大宋广告商(170)
“先住手。”罗月止负手而立,脸上并无分毫惊慌之色,“各位官人,就算你们在皇城司当值,突然闯进民宅也是不妥,还请先告知来意,否则我也无从配合。”
皇城司探事司的逻卒横行惯了,只有他们把百姓吓得魂不附体,哪儿见有平头布衣胆敢询问来意的?
领头的探事官当即冷声道:“大胆刁民,在探事司面前还敢拒捕,一干人等,都给我拿下!”
“且慢!”
罗月止朗声道:“我知道贵司地位特殊,不受三衙管辖,难道还不受登闻院与御史台的制约吗?前几个月官家亲令,所有身负察查之责的衙司皆要整顿自醒,若有仗势欺人、摄威擅势之举绝不轻饶。倘若各位今日不说清来意,日后若有机会,我定会将今日之事一纸诉状告去登闻院,还请各位掂量清楚!”
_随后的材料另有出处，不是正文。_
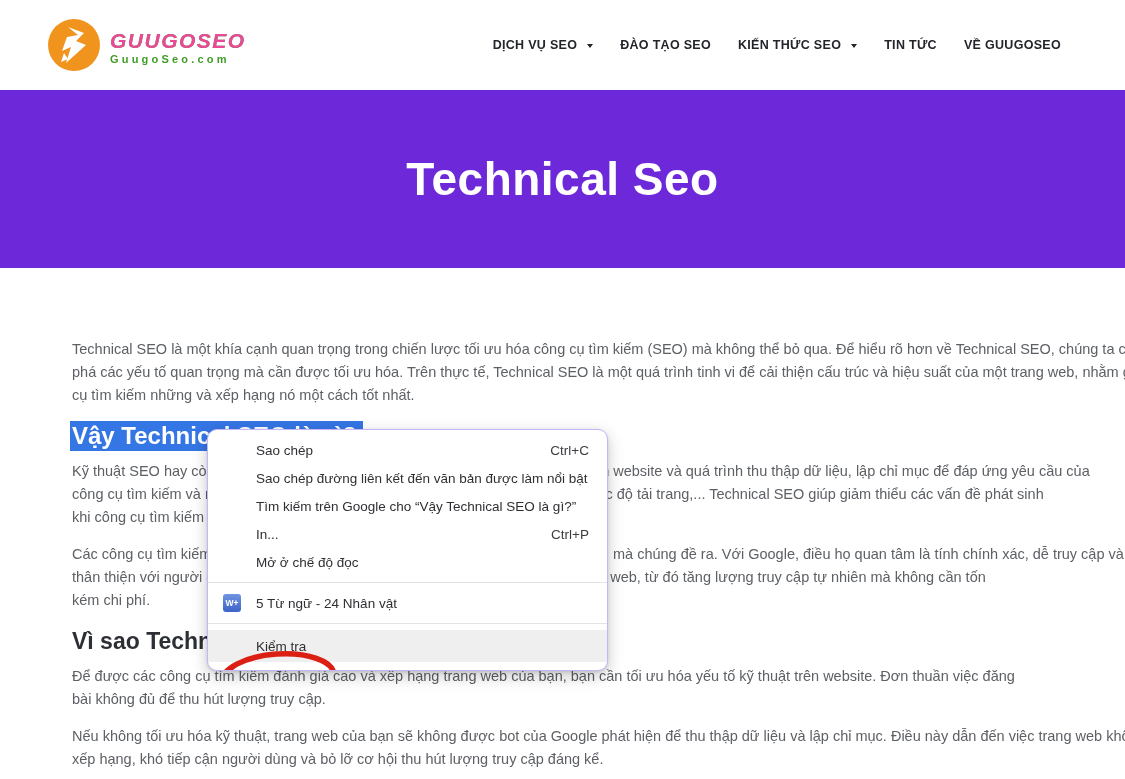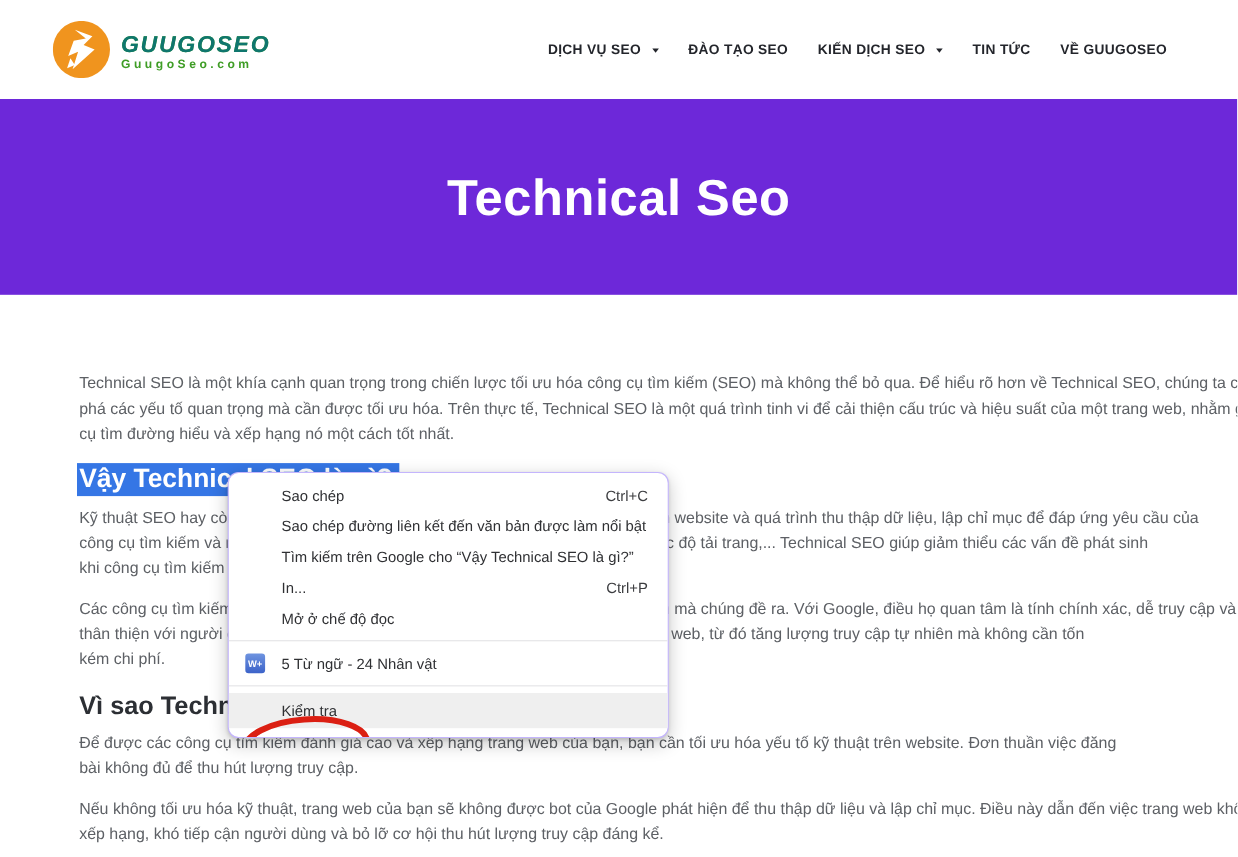"GUUGOSEO" .logo-name { color: #0f766e -> #ec4899 }
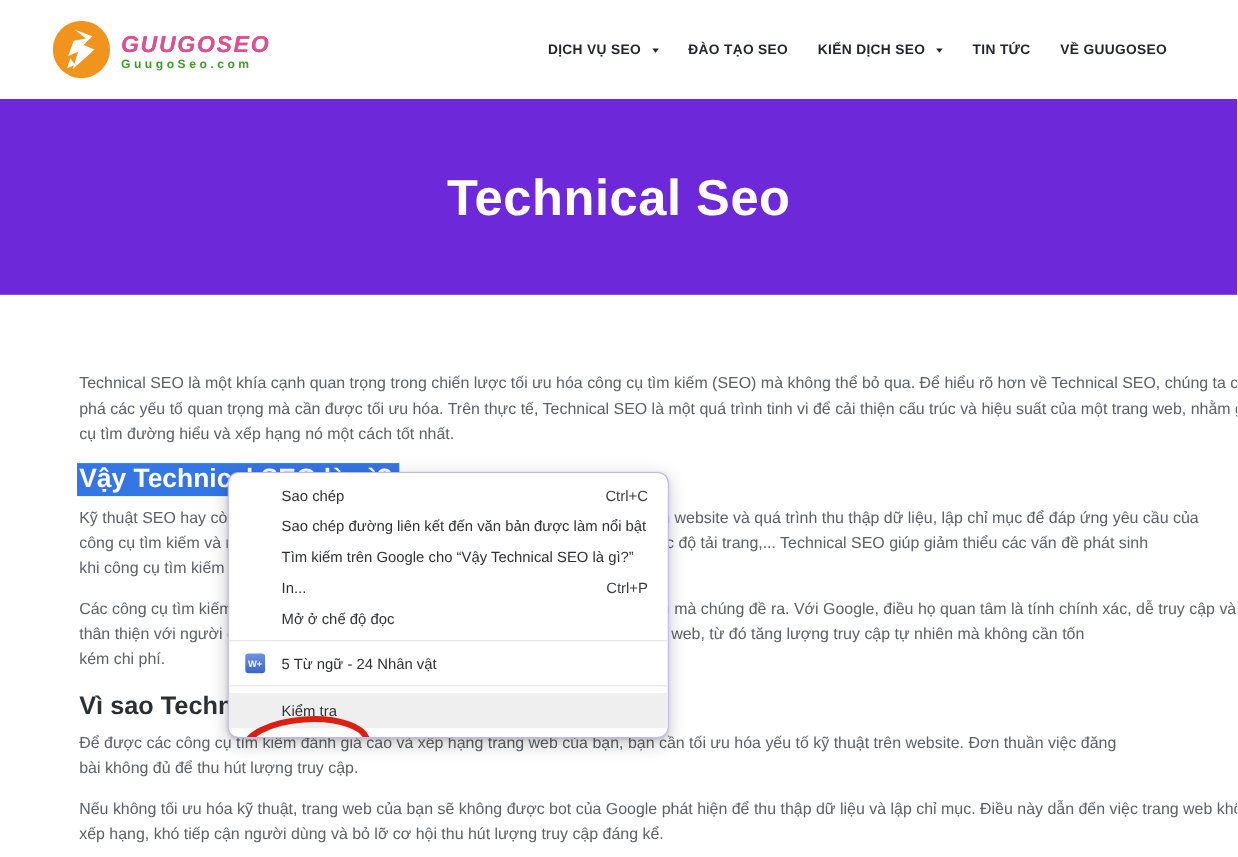"KIẾN DỊCH SEO" span { text: DỊCH -> THỨC }
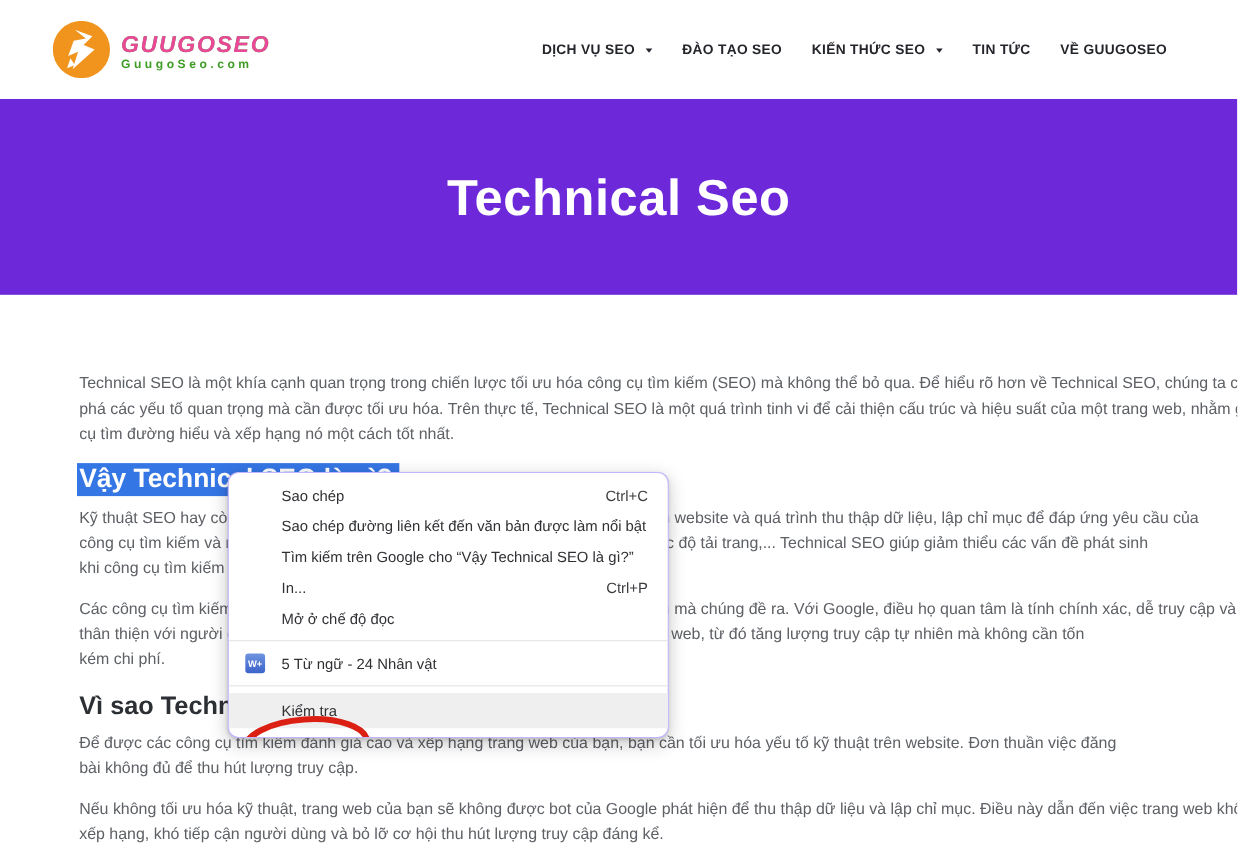"cụ tìm đường hiểu và" div.line { text: đường hiểu -> kiếm những }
探事官没想到这么个平头百姓如此经得住吓唬,还敢搬出官家来说事。
他盯着罗月止,半抬了抬手:“你们先退下。”
“你要缘由,那我就给你个缘由。近日有线人来报,京中有商贾违反市法、私印告令、散播妖邪,扰乱视听,屡不能禁。我们身负监察京城市易之责,今日特来捉拿罗氏书坊罗月止,下开封府按问!”
“我什么时候私印告令、散播妖言,还请探事官说清楚。”
探事官冷笑:“不见棺材不落泪。”
他向旁边伸手,身后的逻卒递上一张长长的白纸,边缘参差,是从墙面上强行撕下来的,正是宣传医药防伪的宣传画:“你身为平民百姓,竟然敢私自印刷告令,大肆张贴,再看这画里,妖魔鬼怪,奇形怪状,这不是散播妖邪是什么?证据确凿,还敢狡辩!”
“您这罪名安得没有道理。”
听完如此牵强附会的一番话,罗月止只觉好笑:“自要我没有杜撰官署落款,没有假借官衙之名,这连环画便不算告令,而是告示,自然也未曾违背律法。若照您的意思行事,那些张贴在大街小巷招工的、寻人的、寻物的告示,便都是私印告令,应当全部逮捕了。”
“其次,画作上白纸黑字写着,此连环画名为《假药贩郎》,旨在教化百姓,提醒他们警惕假药,莫要大意受骗,并无散播妖邪之意。画作张贴之前,我已托广济医馆在开封府报备,此事连知府都是知道的,他还曾在公堂之上对此大加赞赏,您如何空口白牙便给我安插这样的罪名,还说要抓我去开封府?如此行事,岂不是把知府也算进‘散播妖邪’的罪名里?”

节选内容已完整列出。